Most people have experienced loneliness at some point. Whether for a brief or prolonged period, the sensation of isolation is well known. Yes, this year more than ever. 

In Australia, one in four people say they experience loneliness - a statistic from our pre-pandemic world, before populations at large were mandated to socially distance and loneliness, understandably, increased.

Today, loneliness is being dubbed the ‘silent epidemic’. Dr. Vivek Murthy, the former Surgeon General under the Obama Administration, spoke with Mamamia’s 'No Filter' podcast about the different types of loneliness and ways to manage it. 

Here are the three different types of loneliness, according to Dr. Murthy, as well as how to lead a more connected life.

1. Intimate loneliness.

The first type is intimate loneliness, whereby the person is “missing a connection with somebody who is a trusted confidant”.

This could be a partner or best friend, or anyone with whom you “don’t have to have any facade”.
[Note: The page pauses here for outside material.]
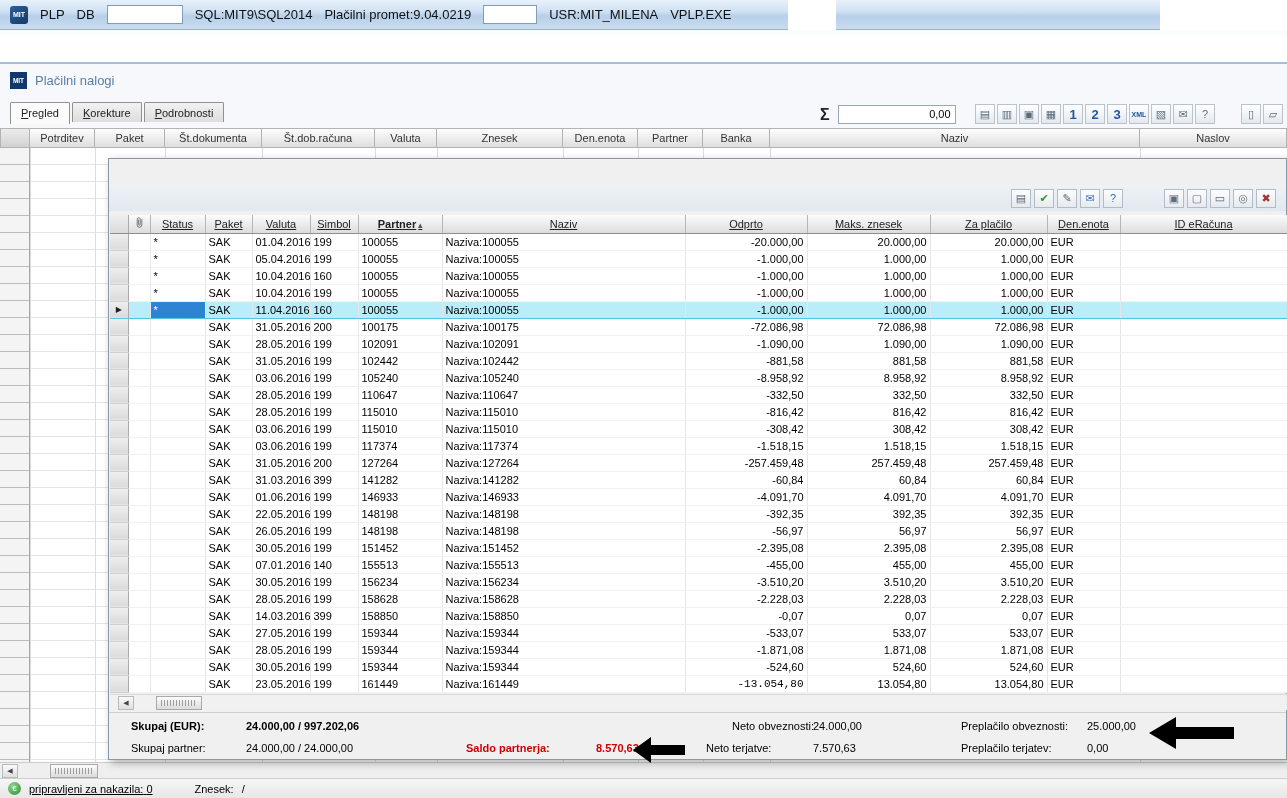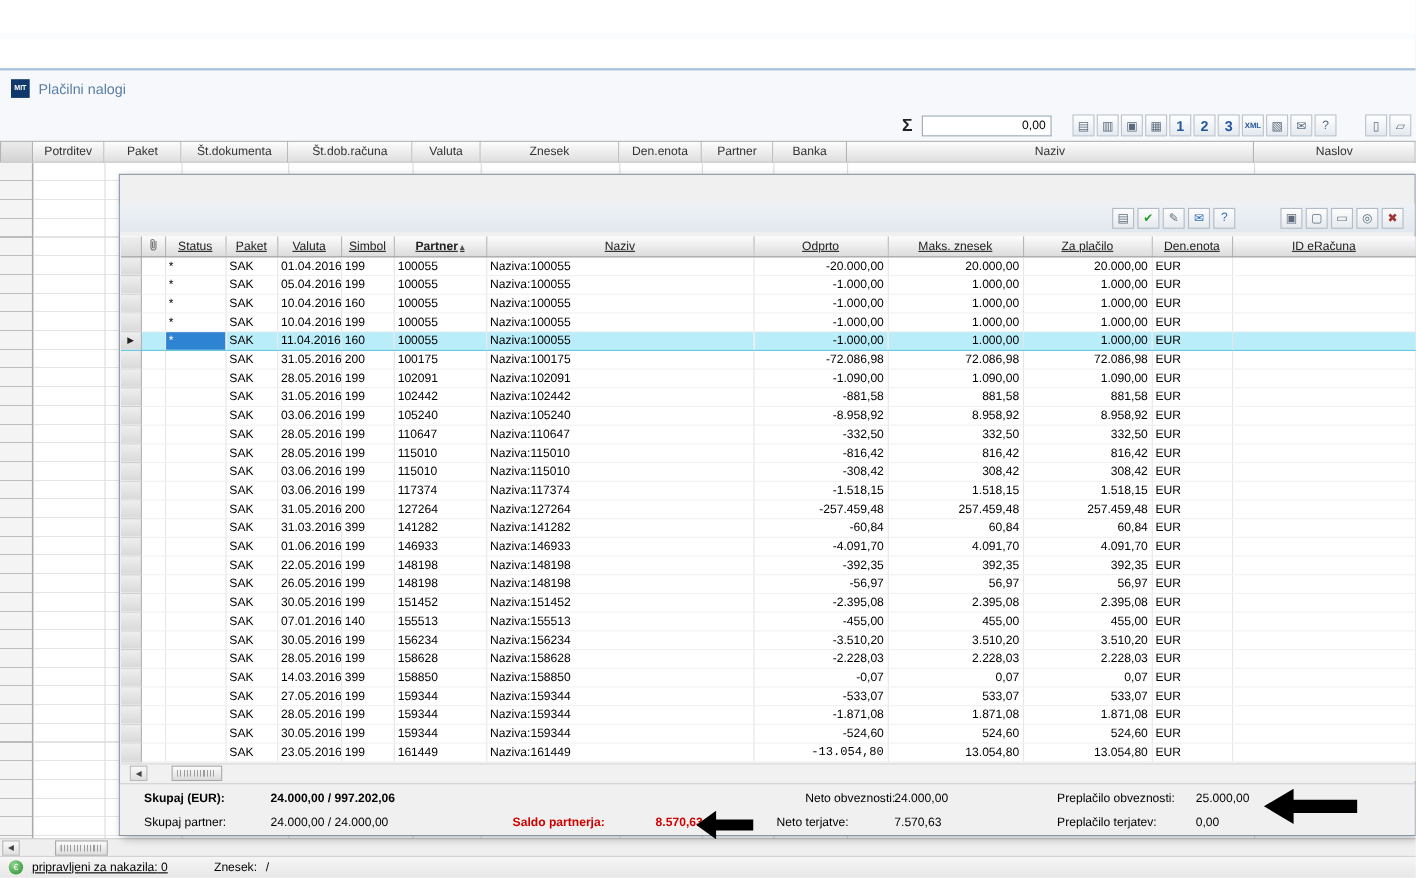"PLP" div.titlebar { html: none -> <div> <span>MIT</span> <span>PLP</span> <span>DB</span> <input> <span>SQL:MIT9\SQL2014</span> <span>Plačilni promet:9.04.0219</span> <input> <span>USR:MIT_MILENA</span> <span>VPLP.EXE</span> </div> }
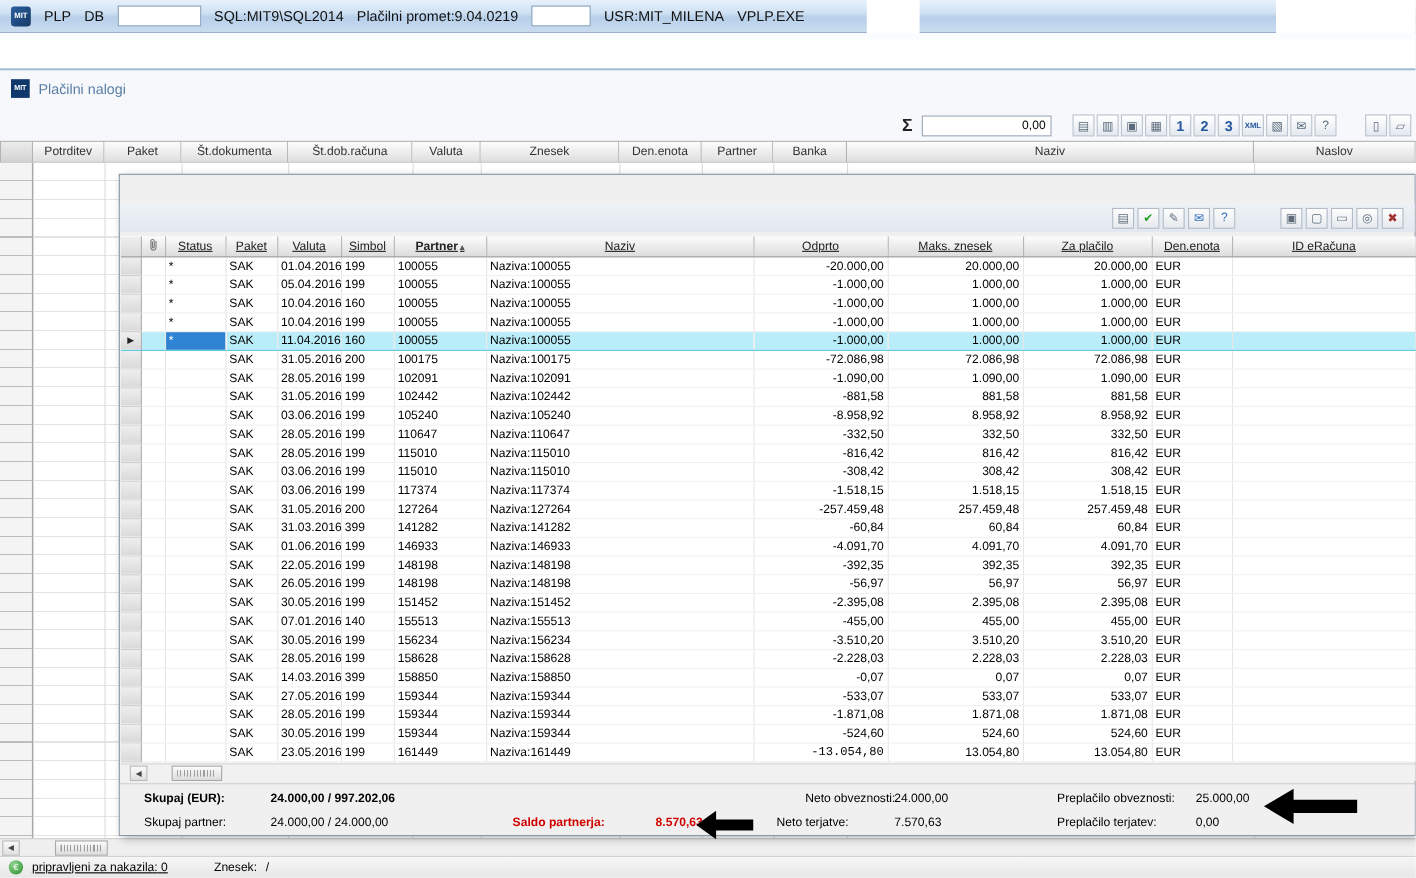"Pregled Korekture Podrobnosti" div { html: none -> <div><span><u>P</u>regled</span><span><u>K</u>orekture</span><span><u>P</u>odrobnosti</span></div> }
Side note... Here's what it would look like if a man lived like a woman for a day. Post continues below. 

Video via Mamamia. 

2. Relational loneliness.

The second type of loneliness is relational loneliness. 

“That's when we're missing friendships - the kind of relationships with people with whom we may spend weekends and go out to dinner with on a Friday night,” Dr. Murthy explained. 

"These are folks that we may have over for a barbecue or for a social gathering or birthday parties. And when we miss those friends, we experience relational loneliness."

Dr. Murthy said there's a difference between having friendships and experiencing friendships. He added that the absence of 'experiencing friendships' gives rise to loneliness. 

Experiencing friendships, he explained, means social interactions including phone calls, visiting friends, and having conversations with friends. 

"When you realise how extraordinarily common loneliness is you start to realise that many of those friends who you are no longer in touch with are probably struggling with loneliness as well."

“Reaching out to them could be a lifeline for both of you,” he shared. 

3. Collective loneliness.

The third type of loneliness is collective loneliness. 

“This is when we miss being part of a community with which we have a shared identity or a common sense of purpose,” Dr. Murthy explained, adding this can come in a variety of forms, including a Facebook group, a volunteer organisation or even at the office.  


Listen to Mia Freedman's interview with Dr. Murthy on the No Filter podcast here. Post continues below. 

Who’s most at risk of loneliness?

Dr. Murthy said there are certain groups of people who are at greater risk of the public health issue.

“Our world has a bias toward extroversion,” Dr. Murthy explained. “It tells us that when we're in groups, that's when we're doing it right.” 

He said introverts are consequently at greater risk - “not because being an introvert in and of itself is risky,” but rather owing to introverts typically thinking they “don’t know how to interact with people” thanks to society’s “extroverted bias”. 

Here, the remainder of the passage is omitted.